C’est quelque chose dans la texture de l’air. Un fond de froidure, et une odeur de neige et d’écorce, beaucoup plus rêche que les parfums capiteux de l’été. Ce ne sont plus les pollens et les pétales qui colorent la lumière, mais les nuages. Il y a des gouttes de pluie grise qui infusent les rayons du soleil. C’est la couleur, je le répéterai tous les ans, des fantômes qui passent un à un dans le monde.

Je le sais à présent, les corbeaux m’accompagnent, mais ce ne sont pas des présages, juste d’autres avatars de Hugin et Munin, réflexion (« pensée et miroir », dit Wikipédia) et mémoire.

C’est la saison des tasses de thé ambré et des carnets rouges.
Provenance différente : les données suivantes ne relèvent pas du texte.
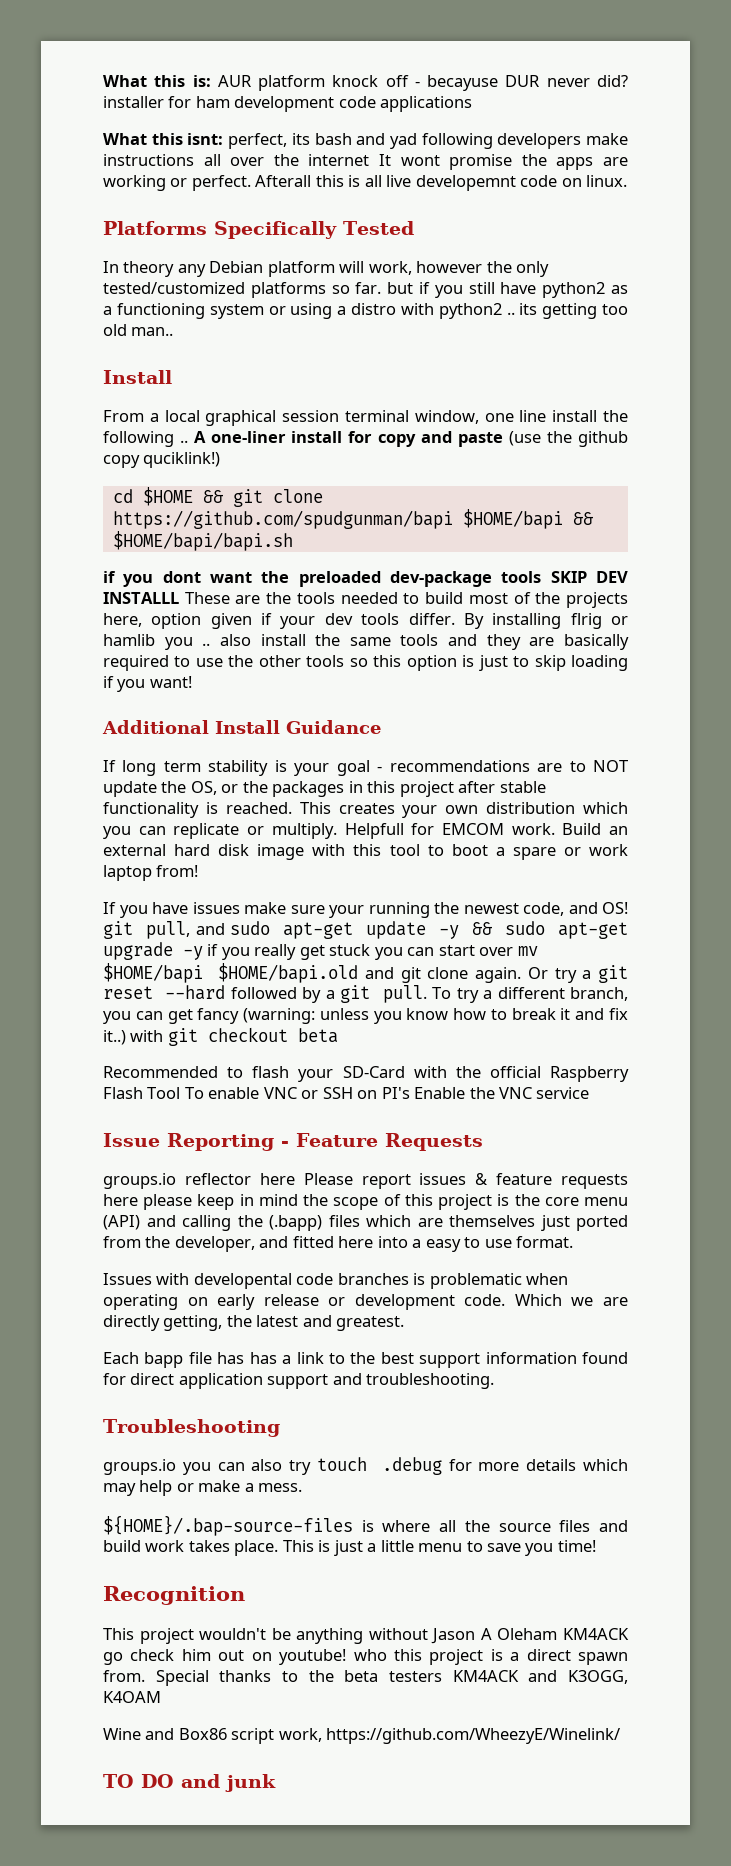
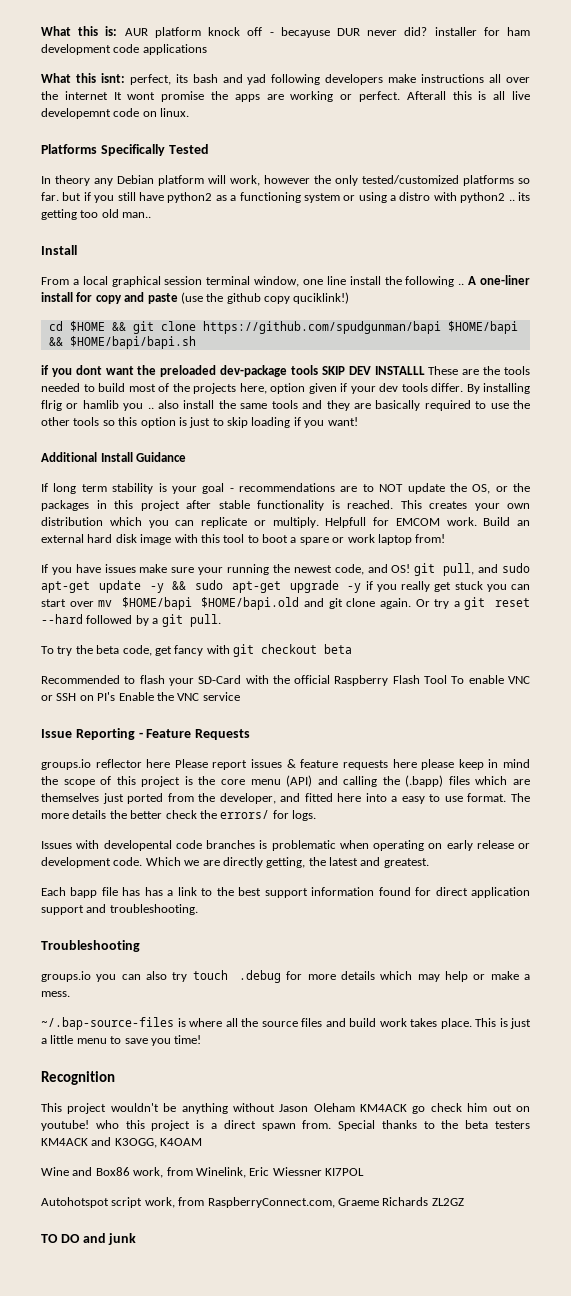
- Or try a git reset --hard followed by a git pull. To try a different branch, you can get fancy (warning: unless you know how to break it and fix it..) with git checkout beta
+ Or try a git reset --hard followed by a git pull.
+ To try the beta code, get fancy with git checkout beta
+ The more details the better check the errors/ for logs.
- ${HOME}/.bap-source-files is where all the source files and build work takes place.
+ ~/.bap-source-files is where all the source files and build work takes place.
- This project wouldn't be anything without Jason A Oleham KM4ACK go check him out on youtube! who this project is a direct spawn from.
+ This project wouldn't be anything without Jason Oleham KM4ACK go check him out on youtube! who this project is a direct spawn from.
- Wine and Box86 script work, https://github.com/WheezyE/Winelink/
+ Wine and Box86 work, from Winelink, Eric Wiessner KI7POL
+ Autohotspot script work, from RaspberryConnect.com, Graeme Richards ZL2GZ

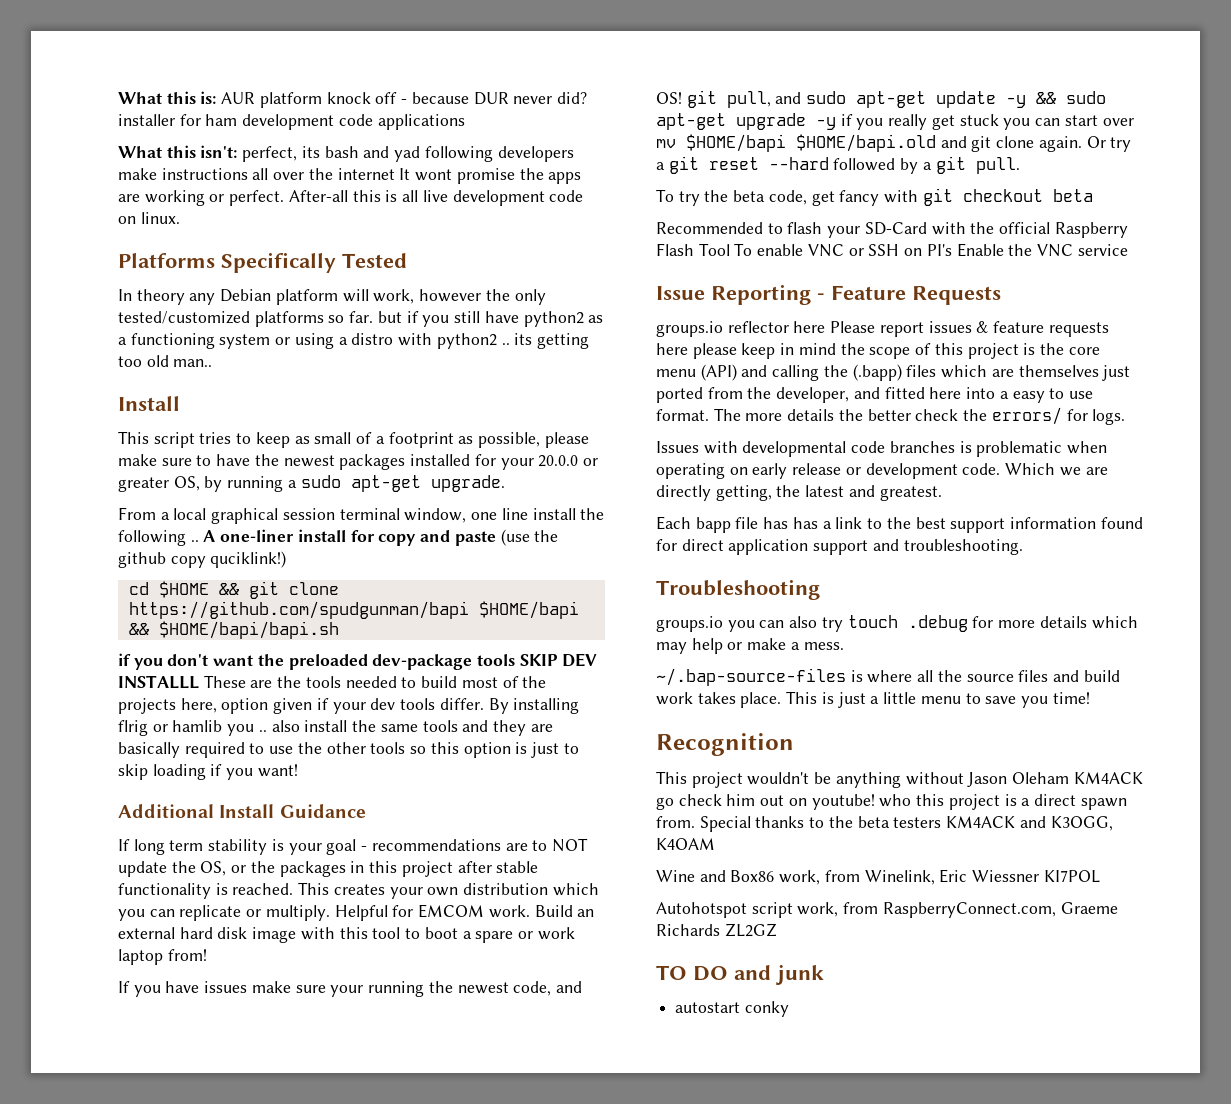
- What this is: AUR platform knock off - becayuse DUR never did? installer for ham development code applications
+ What this is: AUR platform knock off - because DUR never did? installer for ham development code applications
- What this isnt: perfect, its bash and yad following developers make instructions all over the internet It wont promise the apps are working or perfect.
+ What this isn't: perfect, its bash and yad following developers make instructions all over the internet It wont promise the apps are working or perfect.
- Afterall this is all live developemnt code on linux.
+ After-all this is all live development code on linux.
+ This script tries to keep as small of a footprint as possible, please make sure to have the newest packages installed for your 20.0.0 or greater OS, by running a sudo apt-get upgrade.
- if you dont want the preloaded dev-package tools SKIP DEV INSTALLL These are the tools needed to build most of the projects here, option given if your dev tools differ.
+ if you don't want the preloaded dev-package tools SKIP DEV INSTALLL These are the tools needed to build most of the projects here, option given if your dev tools differ.
- Helpfull for EMCOM work.
+ Helpful for EMCOM work.
- Issues with developental code branches is problematic when operating on early release or development code.
+ Issues with developmental code branches is problematic when operating on early release or development code.
+ autostart conky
Finis les arômes légers, superficiels, des vins roses et jaunes pâles. Au creux qui précède l’hiver, on sortira le Beaujolais nouveau, pour égayer les nuits d’arômes exotiques qui font rêver à des étés chaleureux sur des  plages de sable blanc. Mais en vrai, c’est la saison des vins qui emplissent la bouche de pourpre, vins de mélancolie à partager avec les ombres dressées silencieuses autour du feu.
Bientôt, pas tout de suite, mais cela viendra si vite, ce sera l’heure où la porte s’ouvre. Wikipédia me dit que Samain est  « un intervalle de non-temps », qui n’appartient « ni à la saison claire, ni à la saison sombre ».

Mais déjà, la saison claire est parasitée, on voit, du coin de l’œil, les bras de brume qui s’infiltrent sous les portes, les sourires hésitants des spectres sous les arbres.
Je m’assois sur le balcon et j’attends. Je regarde ces gens qui marchent sans voir les présences qui les talonnent, ni les seuils qu’ils franchissent. J’attends, en buvant mon thé couleur rouille, et je respire.